Why systematic cleaning matters in Pandas - Performance Analysis
We want to see how the time it takes to clean data grows as the data gets bigger.
How does cleaning many rows affect how long the process takes?
Analyze the time complexity of the following code snippet.
import pandas as pd
def clean_data(df):
df = df.dropna()
df['age'] = df['age'].astype(int)
df = df[df['salary'] > 0]
df['name'] = df['name'].str.strip()
return df
# Example usage:
# cleaned_df = clean_data(raw_df)
This code removes missing data, converts ages to integers, filters positive salaries, and trims spaces from names.
Identify the loops, recursion, array traversals that repeat.

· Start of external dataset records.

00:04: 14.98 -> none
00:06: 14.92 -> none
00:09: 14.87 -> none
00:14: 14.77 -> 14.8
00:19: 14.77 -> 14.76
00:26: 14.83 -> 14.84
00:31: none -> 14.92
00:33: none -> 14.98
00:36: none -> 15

- Primary operation: Going through each row to check for missing values, convert types, filter, and trim strings.
- How many times: Each operation touches all rows once, so roughly once per row per step.

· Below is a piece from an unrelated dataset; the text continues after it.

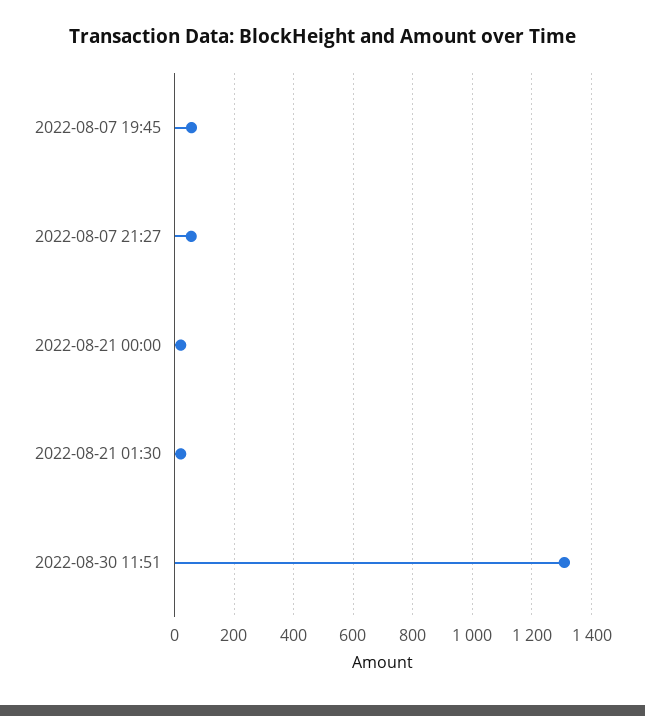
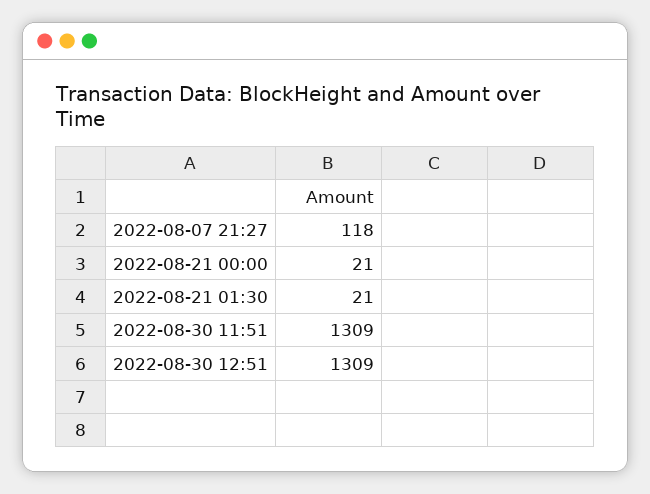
2022-08-07 19:45: 50 -> none
2022-08-07 21:27: 50 -> 118
2022-08-30 12:51: none -> 1309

As the number of rows grows, the time to clean grows roughly in direct proportion.
| Input Size (n) | Approx. Operations |
|---|---|
| 10 | About 40 (4 steps x 10 rows) |
| 100 | About 400 (4 steps x 100 rows) |
| 1000 | About 4000 (4 steps x 1000 rows) |
Pattern observation: Doubling the rows roughly doubles the work needed.
Time Complexity: O(n)
This means the cleaning time grows linearly with the number of rows in the data.

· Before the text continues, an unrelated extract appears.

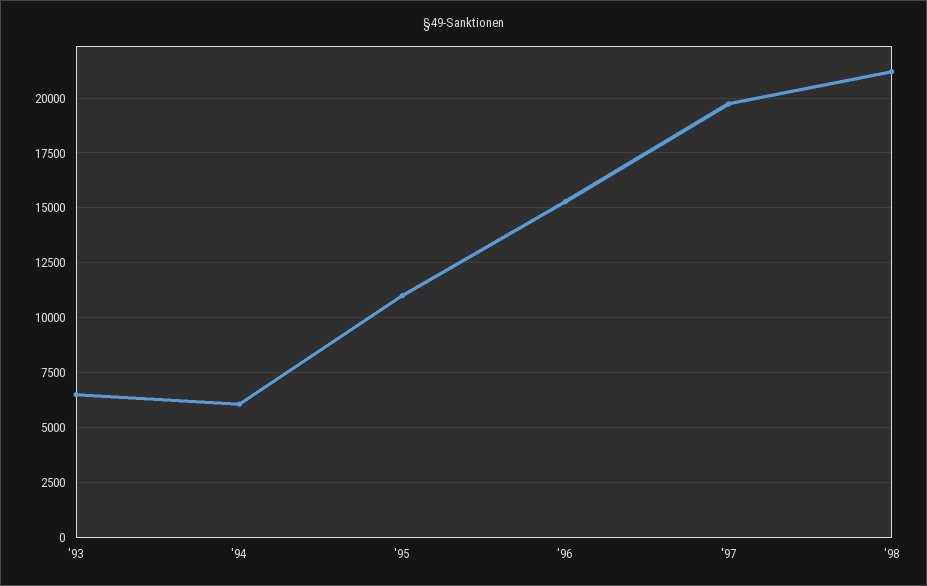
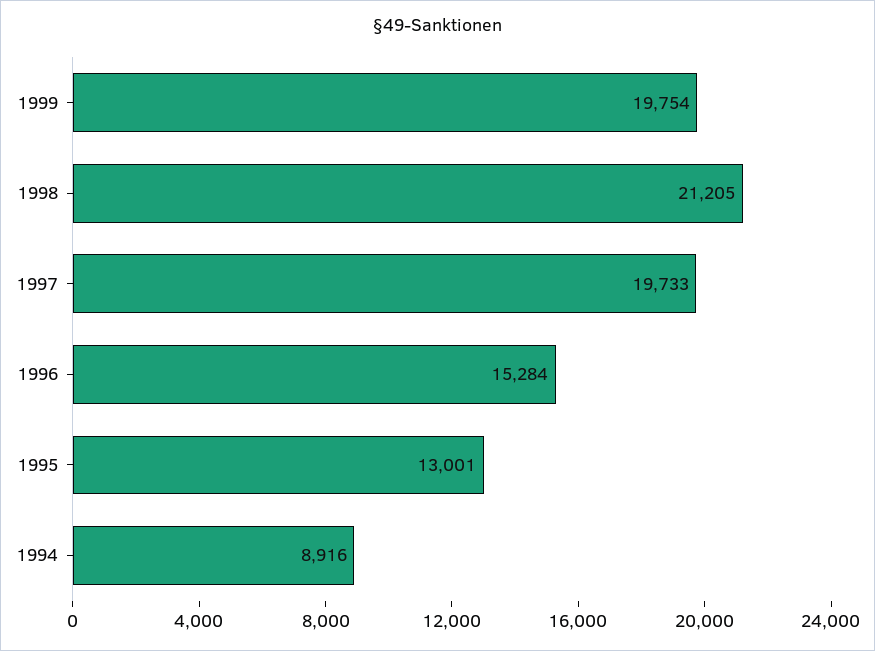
'93: 6500 -> none
'94: 6000 -> 8916
'95: 11000 -> 13001
1999: none -> 19754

[X] Wrong: "Cleaning a few columns is always very fast, no matter how many rows there are."
[OK] Correct: Even if you clean only a few columns, every row still needs to be checked, so time grows with the number of rows.
Understanding how cleaning scales helps you explain your approach clearly and shows you think about efficiency in real data tasks.
"What if we added a nested loop to clean data by comparing each row to every other row? How would the time complexity change?"